The effects of a pandemic or widespread
outbreak of an illness, the Russia-Ukraine conflict, geopolitical tensions involving China, and similar
macroeconomic events, including financial distress caused by recent or potential bank failures, global supply chain challenges, foreign
currency fluctuations, elevated inflation and interest rates and monetary policy changes, could have a material adverse effect on our
business, financial condition and results of operations.
Our growth strategy involves the further expansion
of our operations and customer base internationally. Any extended period of global and economic disruption resulting from a pandemic,
the ongoing Russia-Ukraine conflict, other geopolitical tension and macroeconomic events such as financial institution failures, create
increased uncertainty and strain on the global economy and could have a material adverse effect on our business, financial condition and
results of operations.
The ongoing conflict between Russia and Ukraine
may adversely impact the economies of neighboring countries, such as Poland, in which we have a presence. Any increase in tensions between
China and Taiwan, or other countries, including threats of military actions or escalation of military activities, could adversely affect
our supply chain partners’ operations in these areas – See “ We depend on certain key component suppliers and vendors
as part of our hardware manufacturing process. An interruption in the supply of components could impair our production capacity and affect
hardware manufacturing output adversely affecting distribution.”
The evolving energy crisis in Europe, exacerbated
by the ongoing Russia-Ukraine conflict, could continue to significantly disrupt supply chains and cause uncertainty in the global economy,
which could negatively impact our business prospects. Similarly, in South Africa, protracted electricity rationing and planned blackouts,
due to the government owned power utility’s inability to meet electricity demand, have had, and could continue to have an adverse
effect on our business, financial condition and results of operations.
We are subject to fluctuations in foreign exchange
rates between the South African rand, our reporting currency, and currencies of other countries where we market our solutions or source
our raw components, for example the Euro, Mozambican metical, the Singapore dollar and Polish zloty. Such fluctuations may result in significant
increases or decreases in our reported revenue and other results as expressed in South African rand, and in the reported value of our
assets, liabilities and cash flows – See “Risks Relating to Our Operations in South Africa and Other Emerging Markets”

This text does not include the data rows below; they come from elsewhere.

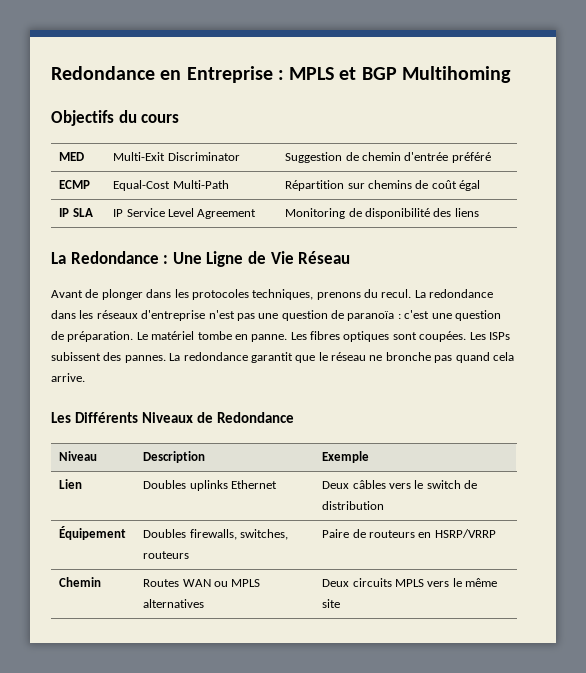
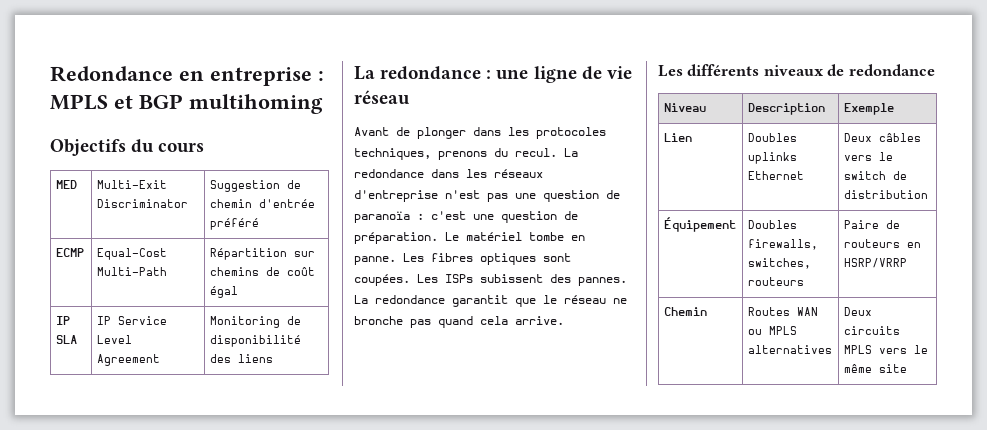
- Redondance en Entreprise : MPLS et BGP Multihoming
+ Redondance en entreprise : MPLS et BGP multihoming
- La Redondance : Une Ligne de Vie Réseau
+ La redondance : une ligne de vie réseau
- Les Différents Niveaux de Redondance
+ Les différents niveaux de redondance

The impact of these risks may also have the effect
of heightening many of the other risks described in this “Risk Factors” section.
Similarly, the ongoing Russia-Ukraine conflict, other geopolitical
tension and macroeconomic events such as financial institution failures cause increased uncertainty and strain on the global economy.
Such events and circumstances are subject to fluctuations and may exacerbate other risks described in this “Risk Factors”
section or otherwise directly or indirectly impact our business in unpredictable ways.
Our inability to adapt to rapid technological
change in our industry and related industries could impair our ability to remain competitive and adversely affect our results of operations.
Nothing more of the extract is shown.